▸ YOUR OBJECTIVE:
Each record that follows is to be reproduced character for character, pictures excepted.

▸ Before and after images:
____

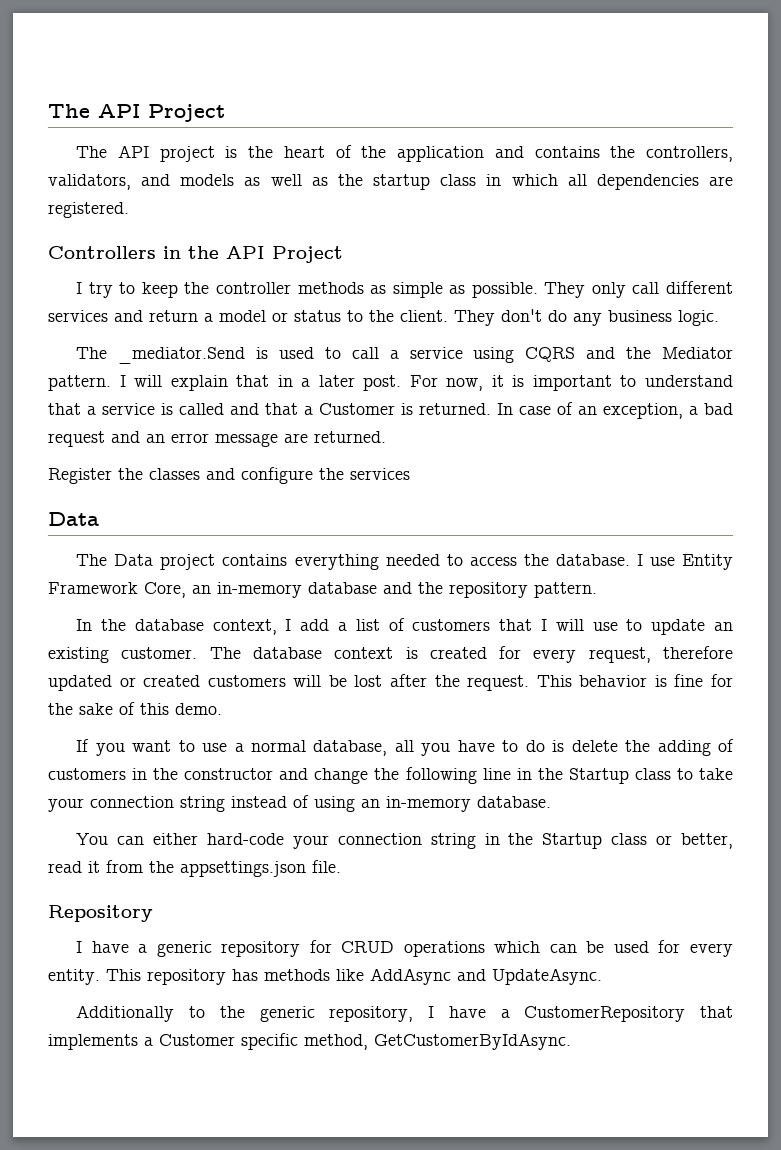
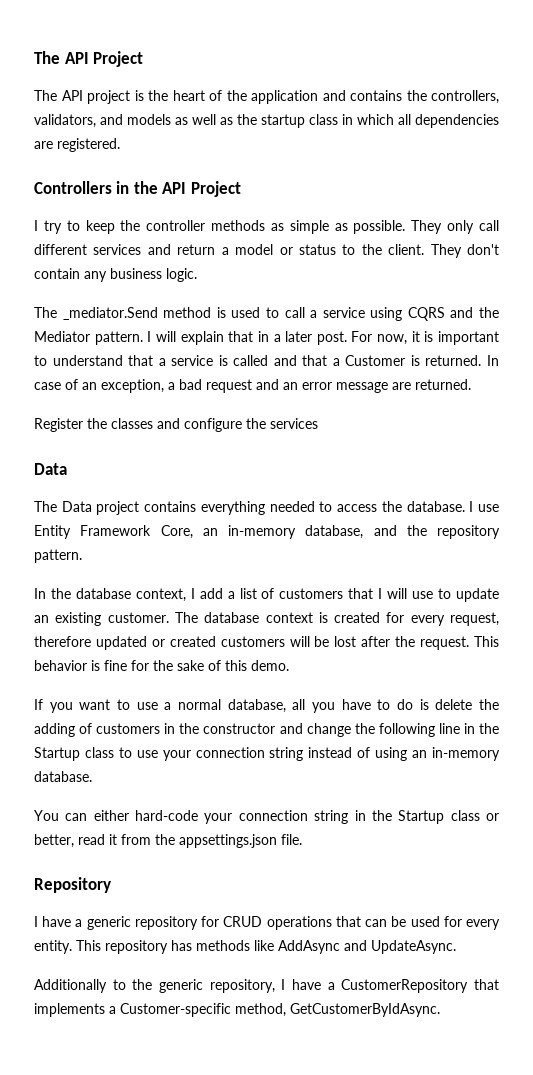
- They don't do any business logic.
+ They don't contain any business logic.
- The _mediator.Send is used to call a service using CQRS and the Mediator pattern.
+ The _mediator.Send method is used to call a service using CQRS and the Mediator pattern.
- I use Entity Framework Core, an in-memory database and the repository pattern.
+ I use Entity Framework Core, an in-memory database, and the repository pattern.
- If you want to use a normal database, all you have to do is delete the adding of customers in the constructor and change the following line in the Startup class to take your connection string instead of using an in-memory database.
+ If you want to use a normal database, all you have to do is delete the adding of customers in the constructor and change the following line in the Startup class to use your connection string instead of using an in-memory database.
- I have a generic repository for CRUD operations which can be used for every entity.
+ I have a generic repository for CRUD operations that can be used for every entity.
- Additionally to the generic repository, I have a CustomerRepository that implements a Customer specific method, GetCustomerByIdAsync.
+ Additionally to the generic repository, I have a CustomerRepository that implements a Customer-specific method, GetCustomerByIdAsync.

____

▸ ANSWER BOX:
- They don't do any business logic.
+ They don't contain any business logic.
- The _mediator.Send is used to call a service using CQRS and the Mediator pattern.
+ The _mediator.Send method is used to call a service using CQRS and the Mediator pattern.
- I use Entity Framework Core, an in-memory database and the repository pattern.
+ I use Entity Framework Core, an in-memory database, and the repository pattern.
- If you want to use a normal database, all you have to do is delete the adding of customers in the constructor and change the following line in the Startup class to take your connection string instead of using an in-memory database.
+ If you want to use a normal database, all you have to do is delete the adding of customers in the constructor and change the following line in the Startup class to use your connection string instead of using an in-memory database.
- I have a generic repository for CRUD operations which can be used for every entity.
+ I have a generic repository for CRUD operations that can be used for every entity.
- Additionally to the generic repository, I have a CustomerRepository that implements a Customer specific method, GetCustomerByIdAsync.
+ Additionally to the generic repository, I have a CustomerRepository that implements a Customer-specific method, GetCustomerByIdAsync.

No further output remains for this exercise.